There are no easy answers to the problem of policing arrangements in the North. Yesterday's claim by the monitoring group, Families against Intimidation and Terror (FAIT), that loyalist paramilitaries are preparing to launch their own murderous campaign against alleged drug dealers, has underlined the extent to which the culture of lawlessness remains a core issue. Uncertainties about the RUC's future are bound to have a damaging effect on the morale of its members. At the same time, change is urgently needed to allow it to fill a dangerous vacuum.

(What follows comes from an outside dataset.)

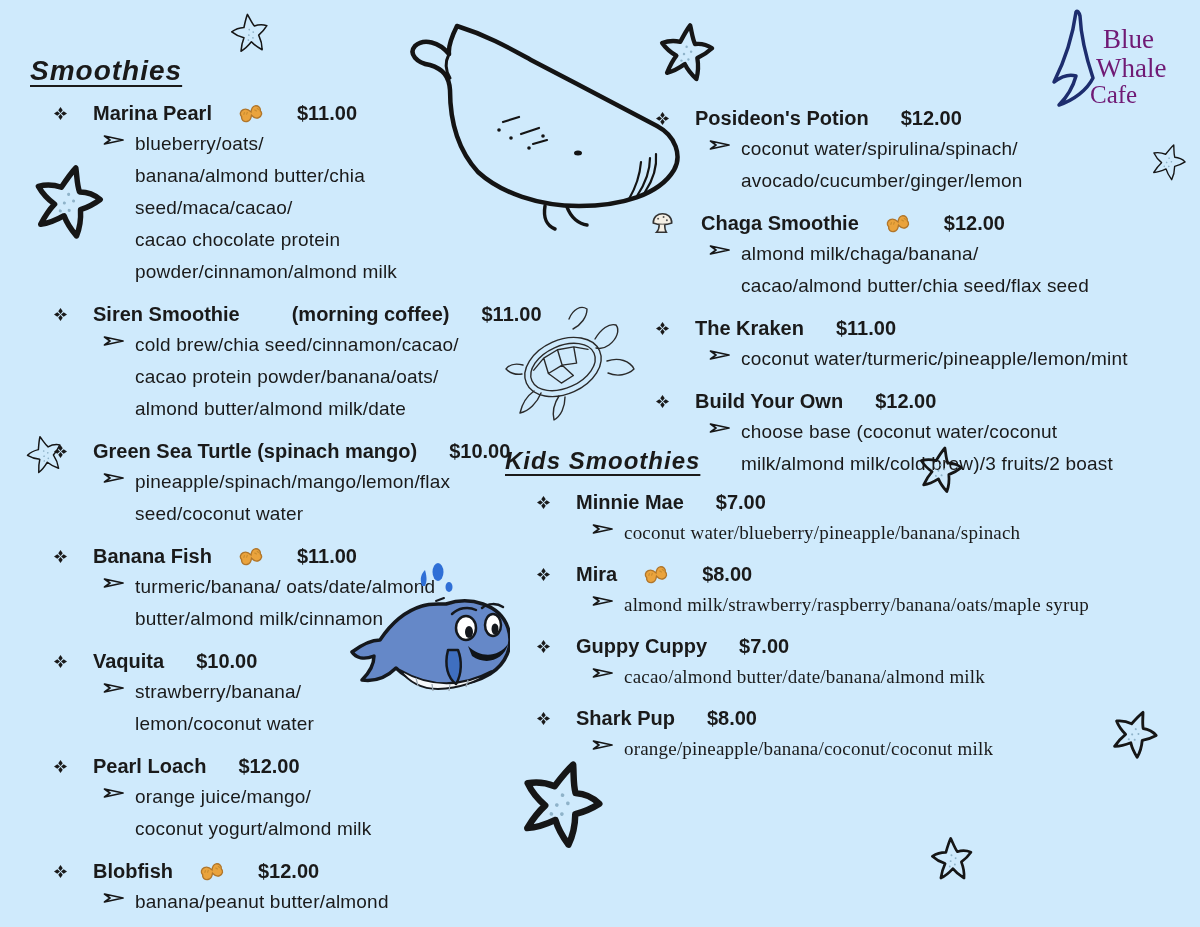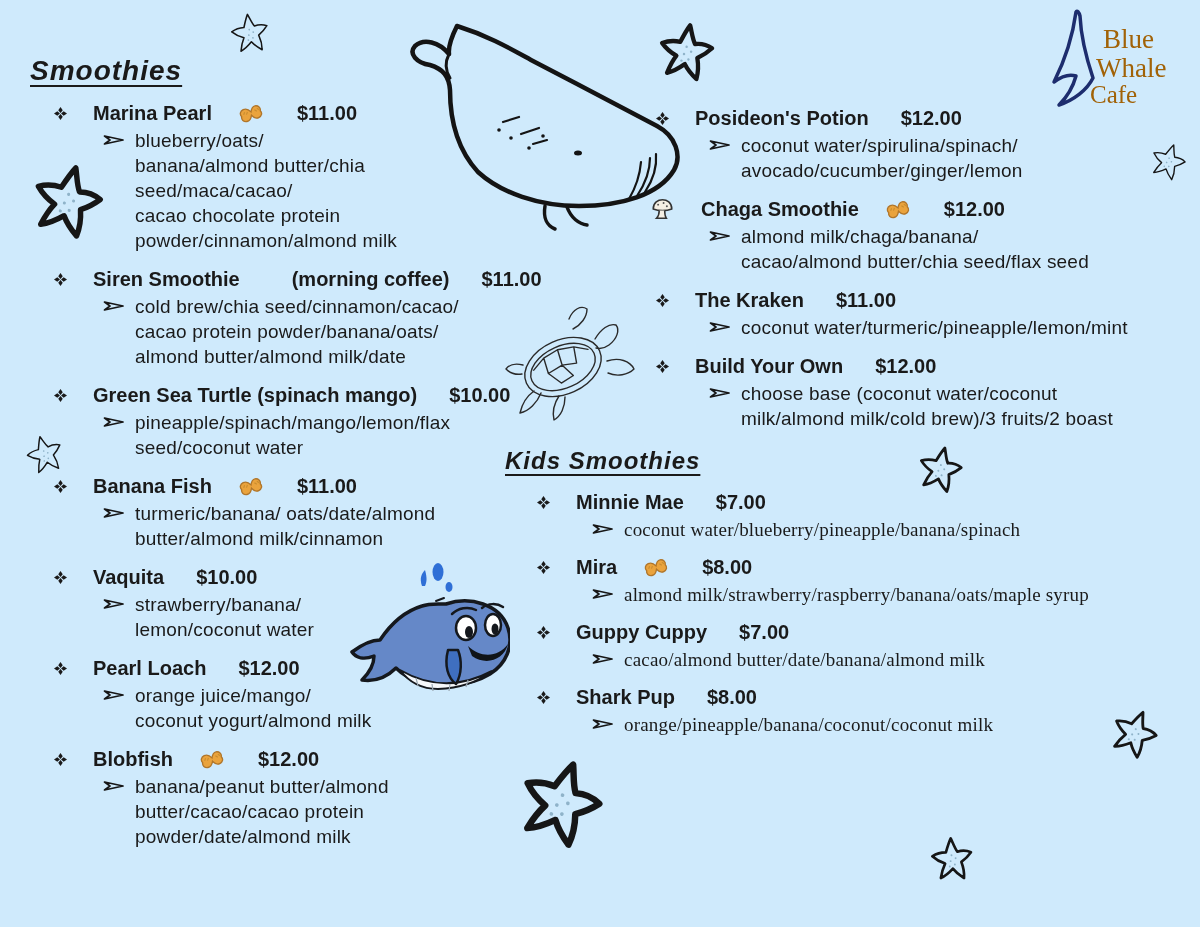"Blue" .logo-text { color: #a16207 -> #701a75 }
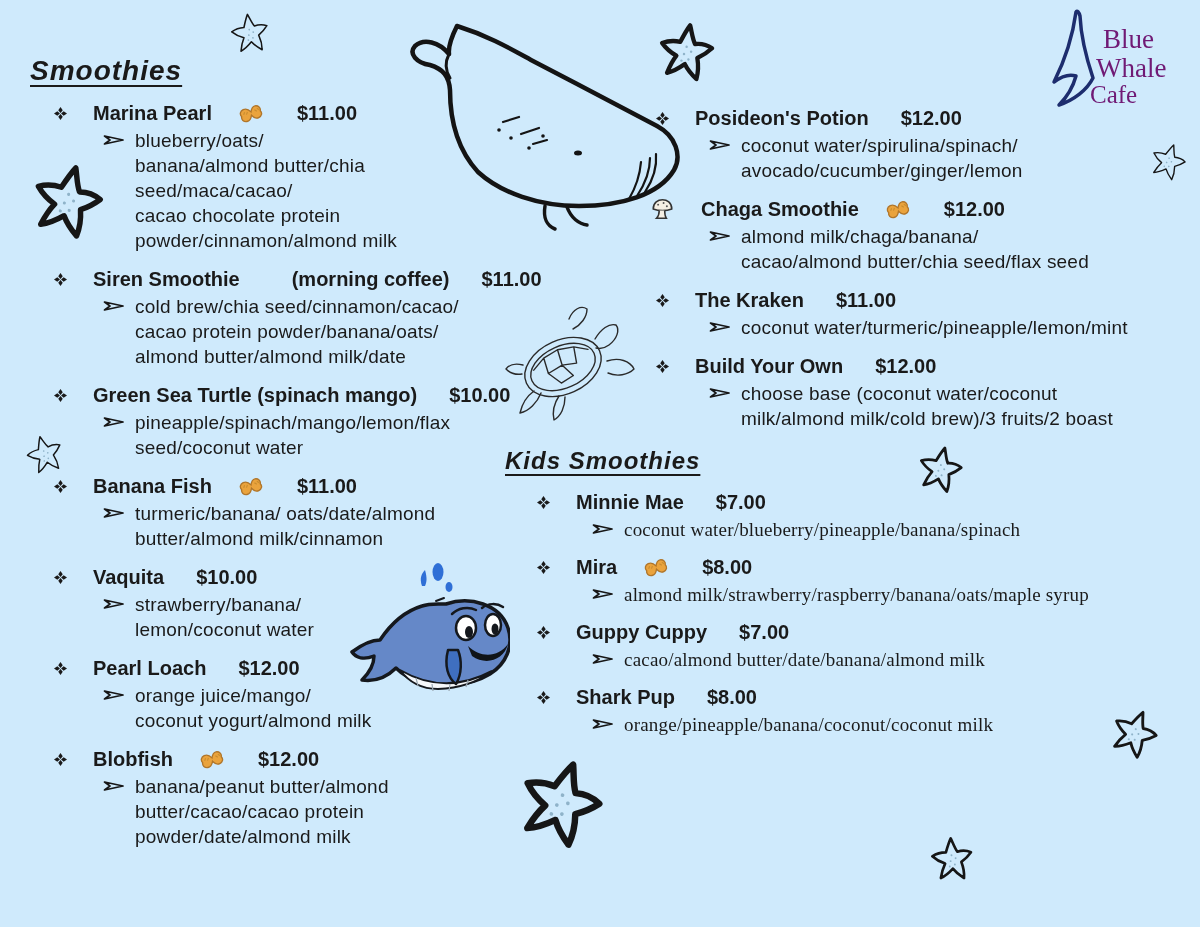"blueberry/oats/" .item-ing { line-height: 25px -> 32px }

With a White Paper expected in the next few months, the hope must be that the accent will be put on making the police what they should be in any civilised society a unifying force broadly accepted by everyone. It is not the fault of the large majority of men and women in the RUC if it is not seen in this light now by many nationalists. But a combination of history the association, among other things, with the brutal sectarianism of the "B" Specials until a generation ago and of more recent incidents like the "shoot to kill" allegations in the 1980s, have surrounded the force with an aura of partisanship that no amount of professionalism is likely to dispel.
Recruiting more Catholics will help to create a different balance in public attitudes, but this, of necessity, is a slow process, and is not likely to get to the heart of the problem of acceptability. In the North, as elsewhere, the concept of the police as an expression of popular support for law and order has become eroded, and often, particularly in inner cities, has been replaced by a "them and us" attitude. This general trend has been exacerbated in Northern Ireland by socio political developments since the 1970s.
In the current debate, certain realities cannot be allowed to drop from sight. It is important that the peace dividend on the ground as a result of the ceasefires should not be dissipated by political inflexibility. Resistance to change in the RUC is, at one level, a rejection of any institutional change and, by extension, of any alteration in the status quo. This can, quite easily, obscure what is the force's dominating characteristic of professional integrity, reflected in the courage and impartiality shown by the bulk of its members and their families in spite of being targeted by the IRA and, in recent years, by loyalist paramilitaries.
Those who claim that any change is a climb down in the face of political pressure should ask themselves - whether the acquisition of public support throughout the community is to be compared with externals like cap badges, uniforms or even the name of the force. To say this is not to deny the significance of symbols; only to question the extent to which they should be central to the debate about effective policing in the light of negotiated change in political and social structures.
To argue, as the chairman of the Police Federation in the North, Mr Lee Rodgers, did some months ago, that the RUC, having weathered the violent years, should have the right "to police the peace", circumvents the question. What matters is its future, under whatever new arrangements, rather than its past, however much this may redound to the credit of many of its members. The aim should be to bring it close to the community it serves, and this requires a high degree of community control and the widest possible involvement in the political decisions leading to its reform.